Every American was affected by the Newtown tragedy.
Many of us feel snowed in by the maelstrom of fear-based media that didn’t let the children, the families or any of us really process what happened. I think most of us are walking around shell-shocked. I’m personally broken hearted for those babies who thought they were going to school one day and walked into someone else’s nightmare.
How can we make ourselves feel safe in a world that feels just really unsafe? We are all grieving in our own way. That grief on top of the standard pressure of the holiday season and it’s easy to lose it.
My best advice for you these next two weeks–in considering the often overwhelming holiday stress–is to take some quiet time for yourself. That quiet time can include a nice walk, jog, meditation or related activity. The place in our hearts where compassion, love and spirituality live is a place that can be accessed through quiet.
These next few weeks–to reduce holiday stress–I encourage you to give yourself the option to opt out.
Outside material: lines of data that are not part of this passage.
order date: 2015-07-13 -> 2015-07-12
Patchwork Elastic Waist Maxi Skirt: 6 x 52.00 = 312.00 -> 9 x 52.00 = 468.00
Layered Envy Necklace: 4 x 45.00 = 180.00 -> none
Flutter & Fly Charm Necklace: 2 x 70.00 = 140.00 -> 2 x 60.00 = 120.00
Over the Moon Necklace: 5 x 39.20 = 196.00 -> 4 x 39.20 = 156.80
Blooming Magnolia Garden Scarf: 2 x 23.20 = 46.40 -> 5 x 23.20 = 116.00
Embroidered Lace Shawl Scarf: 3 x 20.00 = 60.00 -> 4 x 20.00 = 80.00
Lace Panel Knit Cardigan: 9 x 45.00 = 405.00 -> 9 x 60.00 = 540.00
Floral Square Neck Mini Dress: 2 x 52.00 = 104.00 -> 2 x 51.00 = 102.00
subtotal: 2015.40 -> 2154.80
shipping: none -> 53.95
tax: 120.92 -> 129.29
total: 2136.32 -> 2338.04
No one is judging your level of “holiday spirit.” There is nothing wrong with being spiritual in your own way–a way that doesn’t involve going to Target at midnight on Christmas Eve or spending every night out at holiday parties drinking a bottle of wine and losing yourself in a platter of broken Christmas cookies.
Feel free to turn off the soundtrack of Christmas consumerism and take some time. That means the song “White Christmas” [actually written by someone who was Jewish named Israel Isidore Baline--known as Irving Berlin].
It’s ok to opt out. It’s ok to take quiet time for yourself. It’s ok not to spend all your money on gifts. It’s ok to skip the holiday parties because you don’t want to be around social stress, alcohol and sugar. It’s really ok. And you are going to be more than ok. Remember, we’re all going through this stuff together. You’re not alone, and you don’t need to try and be everything to everyone. I will always accept you just as you are.

Hi there Blake. I just came across your blog today and am really liking the content. It’s so true what you say. I often become quiet and reflecting over periods when everybody is in holiday mode and then I feel guilty or as if I’m missing something. It’s good to know that I’m not the only one.
Thank you Abrie, I really appreciate your comments. Yes being quiet is the best way to go–especially during the holidays. It’s my sanctuary. The best part is we can go “there” whenever we need to.